▶ _Problem_
Pick out each line in these entries that contains the string "software".

Stored data

........

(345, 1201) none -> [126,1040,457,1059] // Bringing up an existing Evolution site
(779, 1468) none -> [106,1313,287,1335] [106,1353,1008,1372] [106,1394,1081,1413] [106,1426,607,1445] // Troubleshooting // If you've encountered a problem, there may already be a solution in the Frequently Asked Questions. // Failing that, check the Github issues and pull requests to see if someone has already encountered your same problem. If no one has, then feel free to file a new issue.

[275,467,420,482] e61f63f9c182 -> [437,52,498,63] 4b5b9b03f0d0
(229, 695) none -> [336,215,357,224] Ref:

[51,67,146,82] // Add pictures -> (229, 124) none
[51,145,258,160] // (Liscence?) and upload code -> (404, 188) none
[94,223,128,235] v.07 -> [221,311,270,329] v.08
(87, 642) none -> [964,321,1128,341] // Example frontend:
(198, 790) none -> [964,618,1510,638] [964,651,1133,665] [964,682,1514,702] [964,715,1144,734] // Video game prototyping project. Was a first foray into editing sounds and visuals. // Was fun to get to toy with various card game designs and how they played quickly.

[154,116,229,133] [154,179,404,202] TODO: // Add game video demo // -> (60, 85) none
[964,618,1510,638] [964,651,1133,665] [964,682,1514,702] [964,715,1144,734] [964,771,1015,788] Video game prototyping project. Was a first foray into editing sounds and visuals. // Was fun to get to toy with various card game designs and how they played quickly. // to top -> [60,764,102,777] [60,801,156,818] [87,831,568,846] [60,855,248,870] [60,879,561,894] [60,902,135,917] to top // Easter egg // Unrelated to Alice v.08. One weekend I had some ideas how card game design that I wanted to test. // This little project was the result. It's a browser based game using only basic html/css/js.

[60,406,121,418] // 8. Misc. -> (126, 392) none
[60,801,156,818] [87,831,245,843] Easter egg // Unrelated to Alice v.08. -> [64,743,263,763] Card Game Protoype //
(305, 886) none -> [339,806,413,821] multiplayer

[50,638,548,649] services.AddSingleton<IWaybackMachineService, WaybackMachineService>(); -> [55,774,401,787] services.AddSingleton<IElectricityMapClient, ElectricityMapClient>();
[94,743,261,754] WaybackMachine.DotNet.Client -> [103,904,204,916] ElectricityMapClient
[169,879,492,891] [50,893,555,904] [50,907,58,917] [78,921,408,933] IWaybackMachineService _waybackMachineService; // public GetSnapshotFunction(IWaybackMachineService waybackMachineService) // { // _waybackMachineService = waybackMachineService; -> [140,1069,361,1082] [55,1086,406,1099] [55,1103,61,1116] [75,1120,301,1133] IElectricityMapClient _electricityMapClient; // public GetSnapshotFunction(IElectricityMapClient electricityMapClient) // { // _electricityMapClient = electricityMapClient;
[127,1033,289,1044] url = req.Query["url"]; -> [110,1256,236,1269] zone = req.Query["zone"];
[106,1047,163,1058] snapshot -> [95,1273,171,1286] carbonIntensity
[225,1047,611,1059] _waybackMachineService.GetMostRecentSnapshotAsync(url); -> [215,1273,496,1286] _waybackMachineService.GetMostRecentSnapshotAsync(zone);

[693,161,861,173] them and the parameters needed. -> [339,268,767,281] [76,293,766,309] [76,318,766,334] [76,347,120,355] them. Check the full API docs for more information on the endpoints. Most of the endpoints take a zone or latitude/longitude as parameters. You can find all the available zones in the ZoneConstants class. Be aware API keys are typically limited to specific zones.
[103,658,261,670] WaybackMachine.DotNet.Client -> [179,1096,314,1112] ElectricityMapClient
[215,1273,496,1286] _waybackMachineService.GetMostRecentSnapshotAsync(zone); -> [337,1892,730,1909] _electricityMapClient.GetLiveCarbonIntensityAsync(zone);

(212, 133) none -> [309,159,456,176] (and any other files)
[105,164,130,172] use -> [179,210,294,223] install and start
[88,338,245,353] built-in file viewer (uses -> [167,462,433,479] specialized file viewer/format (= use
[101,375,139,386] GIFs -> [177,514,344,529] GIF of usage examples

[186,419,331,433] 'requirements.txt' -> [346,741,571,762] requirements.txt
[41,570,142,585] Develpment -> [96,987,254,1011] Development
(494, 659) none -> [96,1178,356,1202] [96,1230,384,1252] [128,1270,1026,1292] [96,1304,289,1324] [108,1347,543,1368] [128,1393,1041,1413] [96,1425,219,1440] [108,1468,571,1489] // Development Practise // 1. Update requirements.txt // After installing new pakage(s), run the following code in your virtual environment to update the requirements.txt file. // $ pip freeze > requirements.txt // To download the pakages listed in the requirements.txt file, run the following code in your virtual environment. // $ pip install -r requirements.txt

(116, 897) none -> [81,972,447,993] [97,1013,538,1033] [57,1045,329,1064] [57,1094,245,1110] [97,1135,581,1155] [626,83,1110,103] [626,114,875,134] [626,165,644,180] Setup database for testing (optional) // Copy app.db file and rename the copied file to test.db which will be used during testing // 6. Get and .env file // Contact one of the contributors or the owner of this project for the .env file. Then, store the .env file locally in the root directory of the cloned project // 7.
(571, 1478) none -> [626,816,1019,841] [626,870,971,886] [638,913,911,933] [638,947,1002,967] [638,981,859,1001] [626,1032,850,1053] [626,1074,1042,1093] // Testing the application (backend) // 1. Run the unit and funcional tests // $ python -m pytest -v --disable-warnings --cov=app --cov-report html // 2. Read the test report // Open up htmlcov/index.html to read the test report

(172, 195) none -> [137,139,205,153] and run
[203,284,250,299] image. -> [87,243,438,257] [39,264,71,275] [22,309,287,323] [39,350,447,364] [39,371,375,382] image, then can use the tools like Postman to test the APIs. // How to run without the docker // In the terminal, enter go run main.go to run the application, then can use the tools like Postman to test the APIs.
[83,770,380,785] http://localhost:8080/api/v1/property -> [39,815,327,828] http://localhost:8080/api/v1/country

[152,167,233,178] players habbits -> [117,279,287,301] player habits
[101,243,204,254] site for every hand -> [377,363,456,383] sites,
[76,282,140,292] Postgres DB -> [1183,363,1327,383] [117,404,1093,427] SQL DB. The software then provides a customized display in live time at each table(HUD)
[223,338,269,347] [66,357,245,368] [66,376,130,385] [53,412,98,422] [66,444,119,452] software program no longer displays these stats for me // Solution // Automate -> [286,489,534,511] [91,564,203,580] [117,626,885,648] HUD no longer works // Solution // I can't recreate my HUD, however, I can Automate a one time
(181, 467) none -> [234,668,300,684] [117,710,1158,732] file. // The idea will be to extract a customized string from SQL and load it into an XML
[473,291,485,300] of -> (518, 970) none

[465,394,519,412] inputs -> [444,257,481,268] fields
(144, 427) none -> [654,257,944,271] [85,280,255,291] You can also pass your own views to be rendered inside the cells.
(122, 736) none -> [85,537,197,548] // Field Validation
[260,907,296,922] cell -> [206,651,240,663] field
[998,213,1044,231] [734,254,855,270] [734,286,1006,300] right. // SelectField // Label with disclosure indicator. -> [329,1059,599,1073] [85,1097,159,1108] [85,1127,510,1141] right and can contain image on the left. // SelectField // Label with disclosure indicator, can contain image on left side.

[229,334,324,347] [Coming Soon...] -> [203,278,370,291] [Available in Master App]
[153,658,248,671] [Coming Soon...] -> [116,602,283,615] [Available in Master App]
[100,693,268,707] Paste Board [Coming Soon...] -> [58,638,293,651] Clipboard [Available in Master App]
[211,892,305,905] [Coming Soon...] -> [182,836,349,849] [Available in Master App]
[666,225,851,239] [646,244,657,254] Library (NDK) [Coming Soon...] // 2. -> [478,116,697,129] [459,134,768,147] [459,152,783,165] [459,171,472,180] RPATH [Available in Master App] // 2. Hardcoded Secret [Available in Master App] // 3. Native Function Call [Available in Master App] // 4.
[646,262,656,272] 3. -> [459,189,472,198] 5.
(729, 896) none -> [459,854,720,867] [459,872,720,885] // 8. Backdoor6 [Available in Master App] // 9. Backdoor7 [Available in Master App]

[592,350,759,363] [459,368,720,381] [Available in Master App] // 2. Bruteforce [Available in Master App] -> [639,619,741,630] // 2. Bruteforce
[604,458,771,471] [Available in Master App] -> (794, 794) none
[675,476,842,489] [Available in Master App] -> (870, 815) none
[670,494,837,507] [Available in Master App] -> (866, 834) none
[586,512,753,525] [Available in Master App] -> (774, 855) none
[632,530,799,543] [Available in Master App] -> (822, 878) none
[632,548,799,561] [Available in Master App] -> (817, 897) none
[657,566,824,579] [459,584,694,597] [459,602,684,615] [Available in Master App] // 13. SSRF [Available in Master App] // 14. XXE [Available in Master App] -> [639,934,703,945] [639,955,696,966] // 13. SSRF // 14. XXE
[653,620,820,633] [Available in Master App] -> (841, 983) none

........

▶ _Result_
[76,282,140,292] Postgres DB -> [1183,363,1327,383] [117,404,1093,427] SQL DB. The software then provides a customized display in live time at each table(HUD)
[223,338,269,347] [66,357,245,368] [66,376,130,385] [53,412,98,422] [66,444,119,452] software program no longer displays these stats for me // Solution // Automate -> [286,489,534,511] [91,564,203,580] [117,626,885,648] HUD no longer works // Solution // I can't recreate my HUD, however, I can Automate a one time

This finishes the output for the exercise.